S.R., a top-level administrator in the State Department: "It's difficult to get rid of the inefficient. We have built-in checks to prevent arbitrary or political discharges. This inhibits getting rid of people not fitted for their jobs. Which is more important, the individual or the job? In our system, it's the individual."

THE CIVIL SERVANT: WHO IS HE?-LACK OF PROFIT DRIVE MAKES EFFICIENCY COMPARISONS DIFFICULT-PART 4

(By Morton A. Reichek) WASHINGTON.-The charge is frequently made that the capabilities of individual Government workers and of Federal agencies as a whole are inherently inferior to private business because the profit-and-loss incentive for greater efficiency is missing in Government.

Thomas D. Morris, an Assistant Secretary of Defense who was for many years a private management consultant, sees some merit in this argument.

Says Morris: "Compared to top Government career managers, industry executives are more prone to be self-starters and to take greater risks. This is the custom in private enterprise. Man-to-man competition determines those who succeed to top responsibilities.

"Furthermore, the profit and loss environment-in which compensation is based directly on what the individual contributes to company profits-is a powerful day-to-day stimulus."

Morris sees offsetting factors, however, which favor the civil servant. "As a generalization," he says, "top-level career civil servants have more education and greater breadth of interests than their counterparts in private industry. The industry men are apt to focus their interests within a particular industry or profession."

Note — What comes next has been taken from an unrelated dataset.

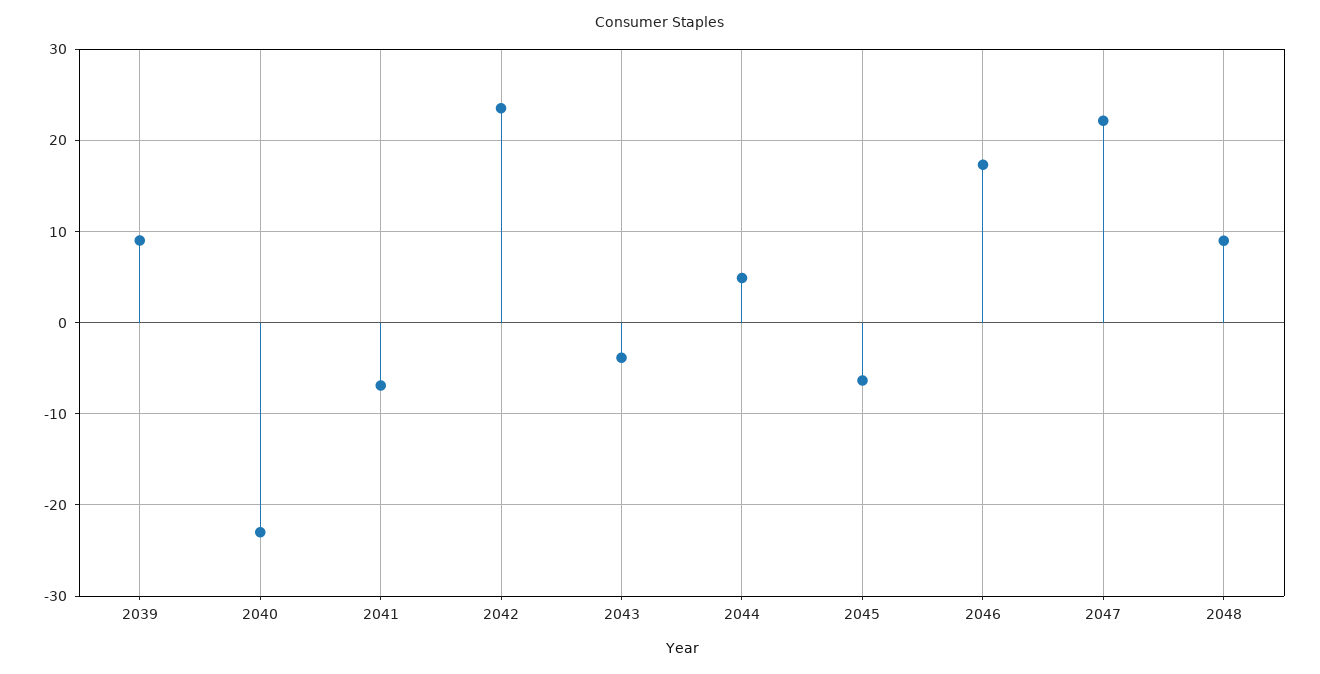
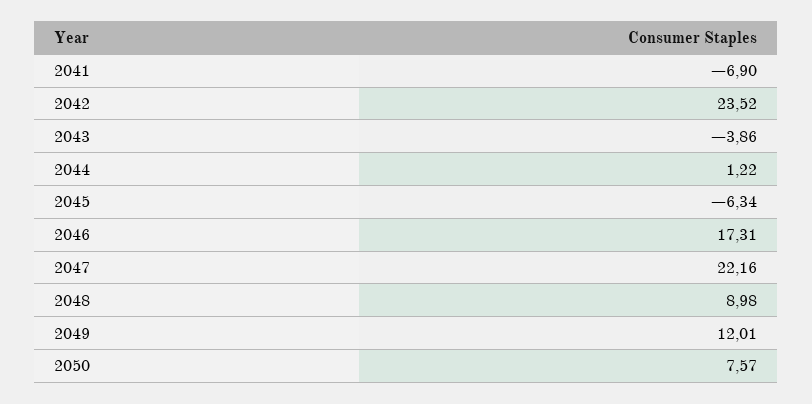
2039: 9 -> none
2040: -23 -> none
2044: 5 -> 1.22
2049: none -> 12.01
2050: none -> 7.57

Morris also claims that the Government official "generally tends to be more flexible and responsive to changes in leadership. He has learned to adjust to new programs and policies brought about by changing administrations."

The question of who is more efficient or productive the Government man or the person in industry-can never be answered with any precision. The working conditions of the two sides differ so much that direct comparisons are not very meaningful.

John W. Macy, Jr., Chairman of the Civil Service Commission, recently made an offthe-cuff observation that the Social Security Administration can administer an insurance account at a substantially lower cost than a private insurance company.

But officials in the agency's Bureau of Old-Age and Survivors Insurance are embarrassed by the claim. They say it's unfair to compare their costs with a private firm's. Under the social security system, for example, employers are compelled to keep records for the Government which a commercial life insurance company would have to maintain on its own.

The Bureau of the Budget, which is pushing programs to measure productivity of Government agencies and individual Government worker output, cites two cases where private management consulting firms recently made comparative studies.

The consultants examined the Bureau of the Mint's manufacturing activities and the now-defunct Government-operated steamship line which operated from the Canal Zone to New York. The consultants concluded that the two government programs were more efficient than comparable private operations.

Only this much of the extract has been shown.